→ YOUR OBJECTIVE: Scan the lines below for the string "none" and copy every one that has it.

BEGIN ENTRIES PROVIDED

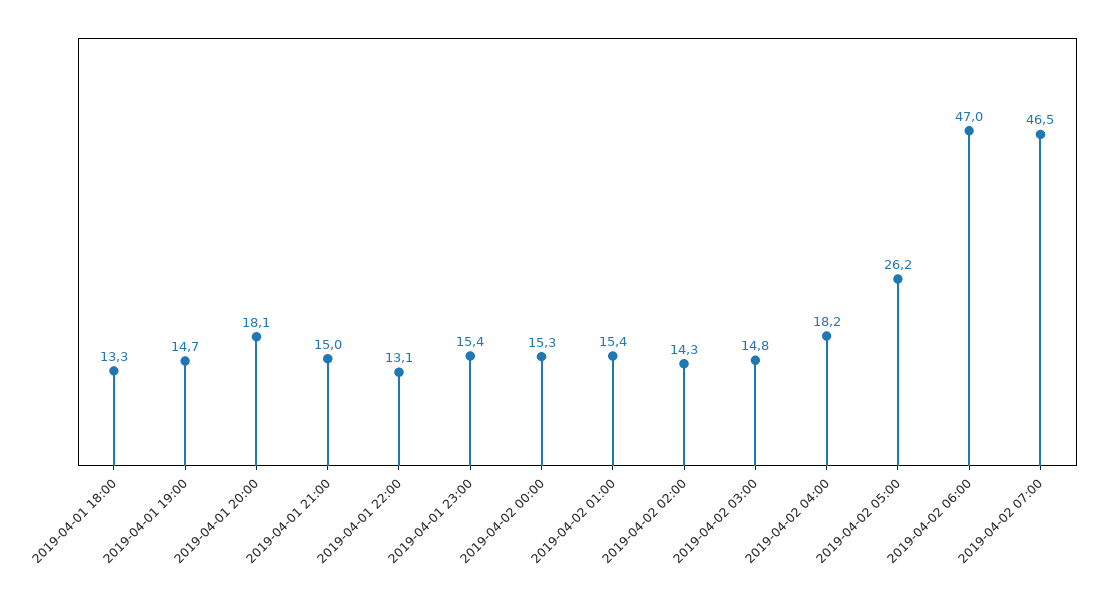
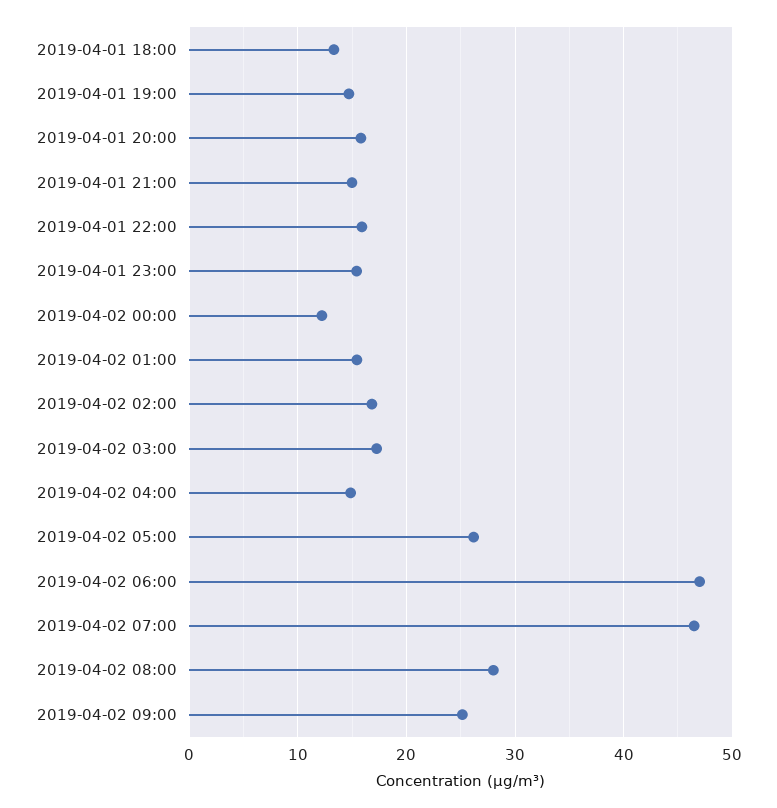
2019-04-01 20:00: 18.1 -> 16
2019-04-01 22:00: 13.1 -> 16
2019-04-02 00:00: 15.3 -> 12
2019-04-02 02:00: 14.3 -> 17
2019-04-02 03:00: 14.8 -> 17
2019-04-02 04:00: 18.2 -> 15
2019-04-02 08:00: none -> 28
2019-04-02 09:00: none -> 25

END ENTRIES PROVIDED

→ EXERCISE OUTPUT:
2019-04-02 08:00: none -> 28
2019-04-02 09:00: none -> 25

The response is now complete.